Pages: pp. 12-13
Abstract—Search by a customized and dynamic SOA can provide the greater precision, relevancy, semantic awareness, and adaptivity the enterprise requires.
Enterprise search is at the other end of the spectrum from the Internet search tools with which we are all so familiar. The differences between the two forms of search are so great that we can use several spectrums to compare enterprise search with Internet search. In fact, the contrast between the two forms of search is so fundamental that many insist on referring to enterprise search as information access to emphasize the differences.
One spectrum for viewing and comparing search performance has precision at one end and recall at the other. The enterprise category is more interested in precision, where relatively few documents are returned in the search results but their relevance is high. Recall is what we all generally experience on the Internet—large search results with the documents or files that we are interested in buried in pages of search results.
All three of the theme articles in this special enterprise search issue of IT Professional approach search from the precision end of the spectrum—but with differing perspectives and technologies.

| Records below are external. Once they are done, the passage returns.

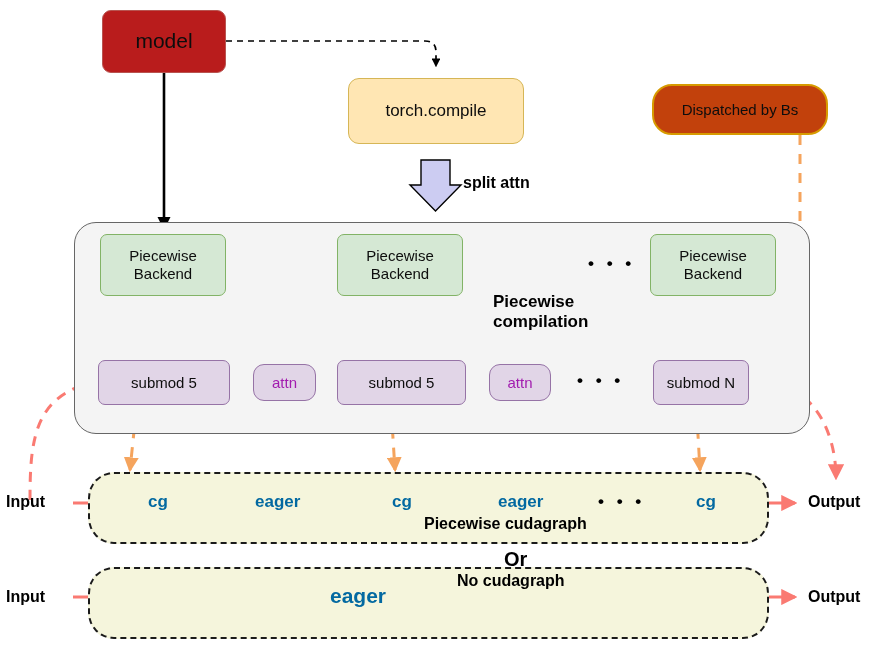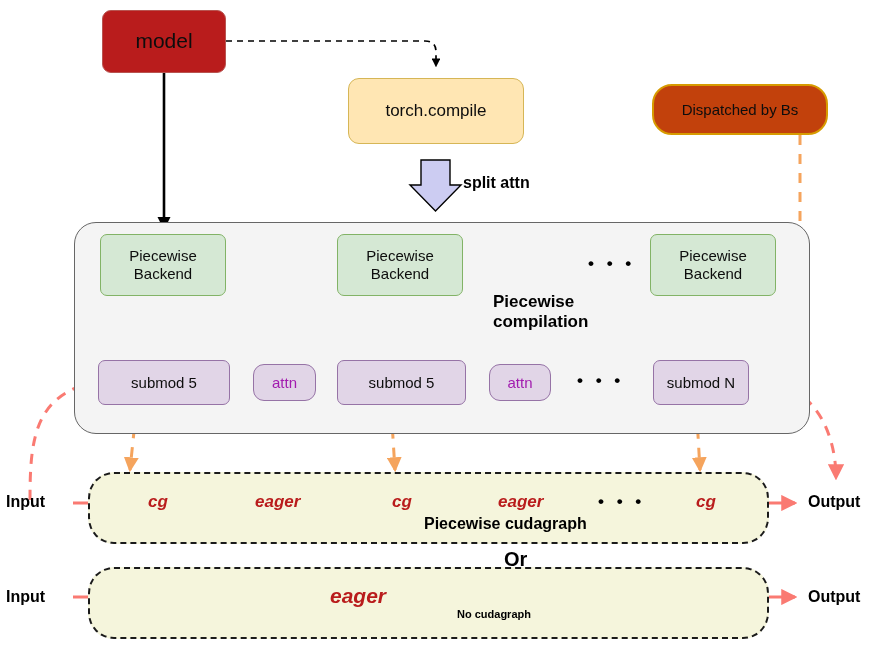--- a/index.html
+++ b/index.html
@@ -30,7 +30,7 @@
 
   .lbl{position:absolute;color:#000;white-space:pre;}
   .lbl-bold{font-weight:bold;}
-  .red-t{color:#b91c1c;font-style:italic;}
+  .red-t{color:#0369a1;}
   .dots{position:absolute;color:#000;font-weight:bold;letter-spacing:4px;}
 </style>
 </head>

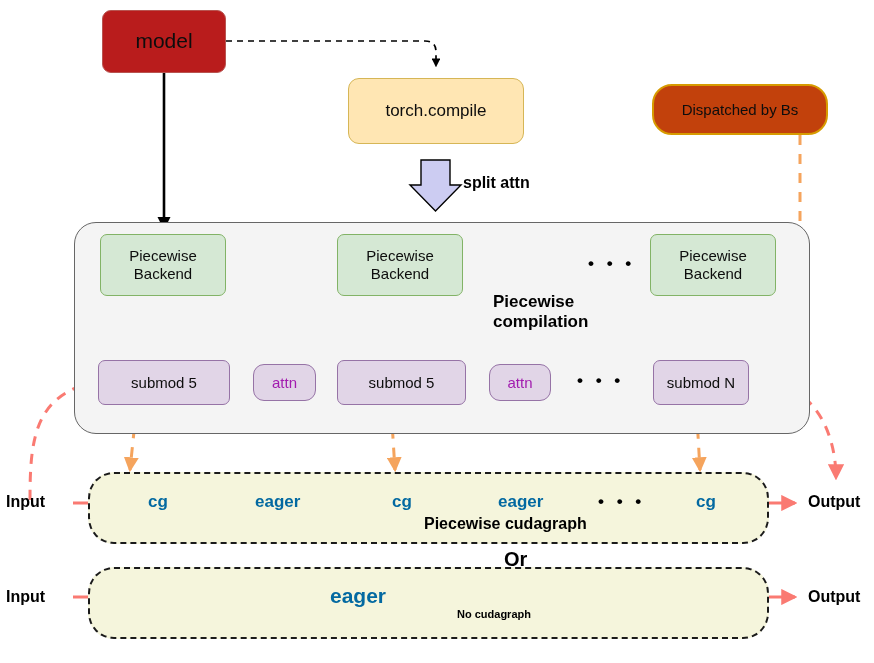--- a/index.html
+++ b/index.html
@@ -164,7 +164,7 @@
   <div class="lbl lbl-bold" style="left:6px;top:588px;font-size:16px;">Input</div>
   <div class="lbl lbl-bold" style="left:808px;top:588px;font-size:16px;">Output</div>
   <div class="lbl lbl-bold red-t" style="left:330px;top:584px;font-size:21px;">eager</div>
-  <div class="lbl lbl-bold" style="left:457px;top:608px;font-size:11px;">No cudagraph</div>
+  <div class="lbl lbl-bold" style="left:457px;top:572px;font-size:16px;">No cudagraph</div>
 
 </div>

Another spectrum spans from the one extreme of a basic search tool to the other of an integrated search system composed of several diverse search technologies as well as multiple forms of input and output. Enterprise search is at the system end of that spectrum whereas the state of today's Internet search is more tool-like with indexing at its core, and usually the only search technology applied.
Enterprise search systems can include numerous different forms of output, going well beyond the list of files or documents we expect to see during an Internet search. The most common approach taken to make the search results more useful is to operate on those results using extraction and visualization techniques. In other words, the system approach to enterprise search continues processing at the point where Internet search stops by showing the user, in different ways, what content the documents contain and the returned pages. Search systems do this by extracting all places in the search results and mapping them for the user to check if there is interest. Such systems can also extract all the people, organizations, objects, and other entities contained in the search results and let users select those that are of interest. In addition, search results can be displayed as heat maps, digraphs, neighborhood maps, and by using other visualization techniques that permit users to navigate within each graphical depiction to locate, with precision, the most relevant information.

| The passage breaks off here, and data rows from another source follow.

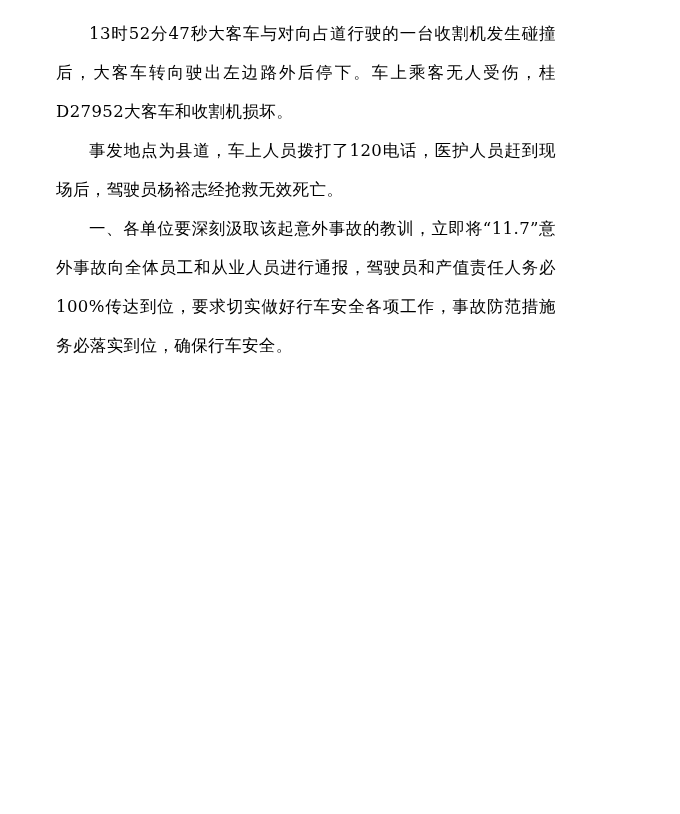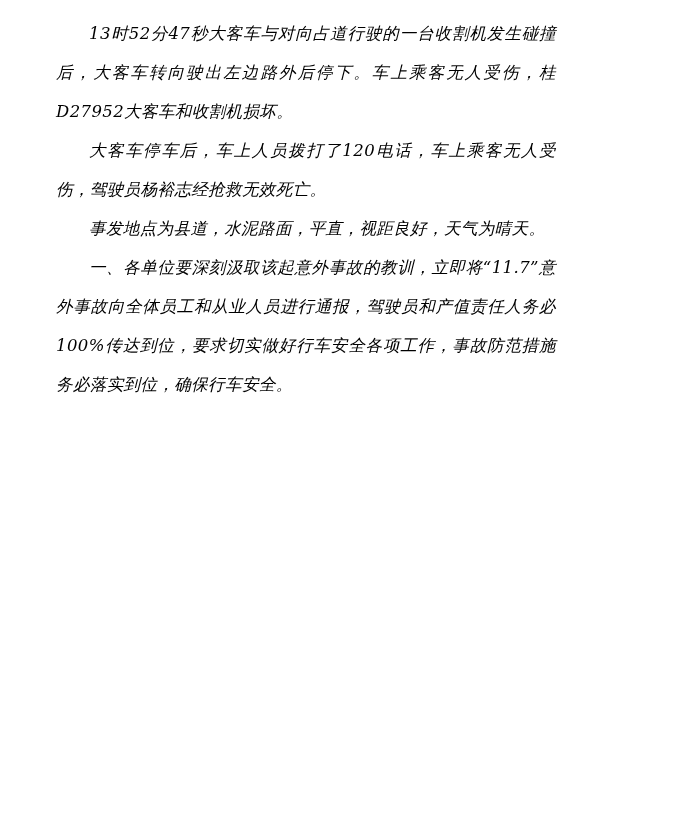--- a/index.html
+++ b/index.html
@@ -20,7 +20,6 @@
     box-sizing: border-box;
     padding: 14px 44px 0 56px;
     background: #ffffff;
-    font-style: italic;
   }
   .doc-body {
     font-size: 16.5px;

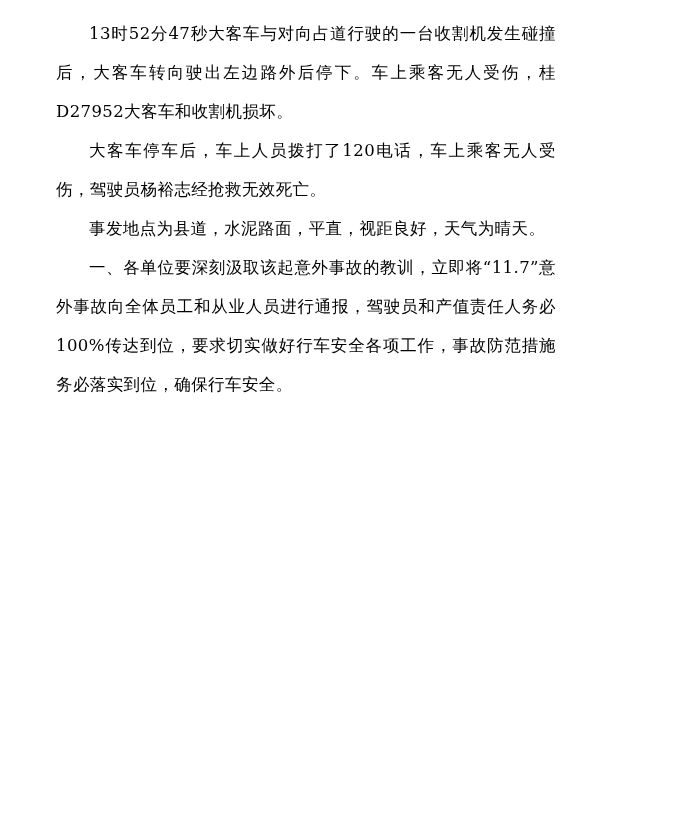--- a/index.html
+++ b/index.html
@@ -44,7 +44,7 @@
 <div class="page">
   <div class="doc-body">
     <p class="para">13时52分47秒大客车与对向占道行驶的一台收割机发生碰撞后，大客车转向驶出左边路外后停下。车上乘客无人受伤，桂D27952大客车和收割机损坏。</p>
-    <p class="para">大客车停车后，车上人员拨打了120电话，车上乘客无人受伤，驾驶员杨裕志经抢救无效死亡。</p>
+    <p class="para">事发地点为县道，车上人员拨打了120电话，医护人员赶到现场后，驾驶员杨裕志经抢救无效死亡。</p>
     <p class="para">事发地点为县道，水泥路面，平直，视距良好，天气为晴天。</p>
     <p class="para">一、各单位要深刻汲取该起意外事故的教训，立即将“11.7”意外事故向全体员工和从业人员进行通报，驾驶员和产值责任人务必100%传达到位，要求切实做好行车安全各项工作，事故防范措施务必落实到位，确保行车安全。</p>
   </div>

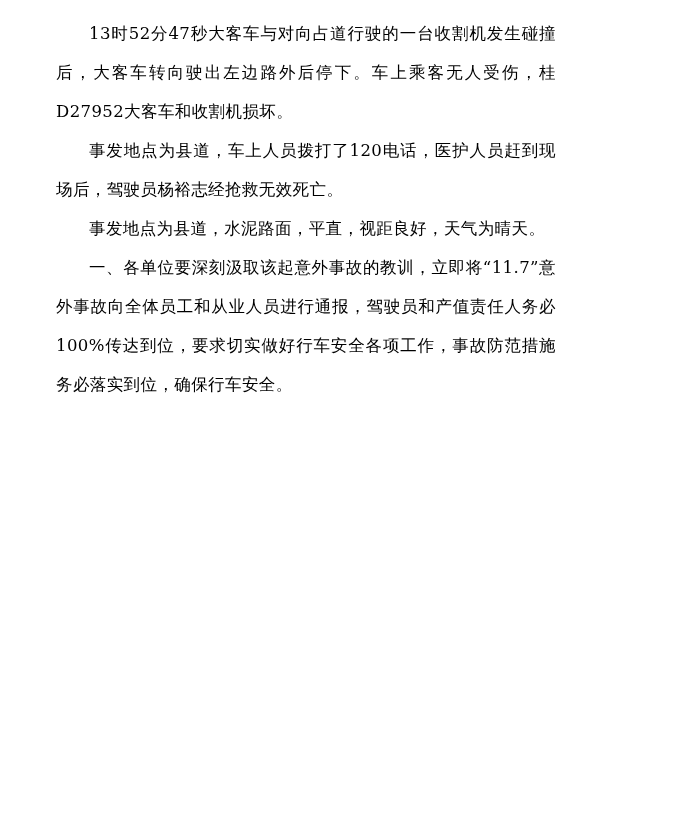--- a/index.html
+++ b/index.html
@@ -45,7 +45,6 @@
   <div class="doc-body">
     <p class="para">13时52分47秒大客车与对向占道行驶的一台收割机发生碰撞后，大客车转向驶出左边路外后停下。车上乘客无人受伤，桂D27952大客车和收割机损坏。</p>
     <p class="para">事发地点为县道，车上人员拨打了120电话，医护人员赶到现场后，驾驶员杨裕志经抢救无效死亡。</p>
-    <p class="para">事发地点为县道，水泥路面，平直，视距良好，天气为晴天。</p>
     <p class="para">一、各单位要深刻汲取该起意外事故的教训，立即将“11.7”意外事故向全体员工和从业人员进行通报，驾驶员和产值责任人务必100%传达到位，要求切实做好行车安全各项工作，事故防范措施务必落实到位，确保行车安全。</p>
   </div>
 </div>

The three theme articles in this issue each apply a different technology—different enough to be complementary. And complementary enough to be integrated into a system providing synergistic qualities that together yield high precision to users in the enterprise.
David Bean's article describes search in terms of facts, events, and actions (subject, verb, object or actor, action, object), often referred to as triples, so that unlike conventional noun-focused Internet search, the verb becomes prominent. This capability of viewing search results as triples adds another dimension to search within organizations. It not only brings greater precision but also can turn search results into a story as the facts, events, and actions are displayed in time sequence. This display of triples also makes including collaborative sessions and email strings as search sources more practical since information overload in the enterprise is somewhat mitigated by the reduced—but higher quality and logical arrangement—of the search results.
The article by Fritz Knabe and Dan Tunkelang describes the faceting capability available to an enterprise in advanced search tools. This approach to high precision presents users with multiple perspectives of the same entity, person, place, or thing. The perspectives displayed depend on the entity that is the object of the search but might include time, cost, quality, effectiveness, manufacturer, or location. Users can then navigate along any of these paths. With each narrowing choice, more microfacets are displayed that can lead to the most relevant and pertinent search results.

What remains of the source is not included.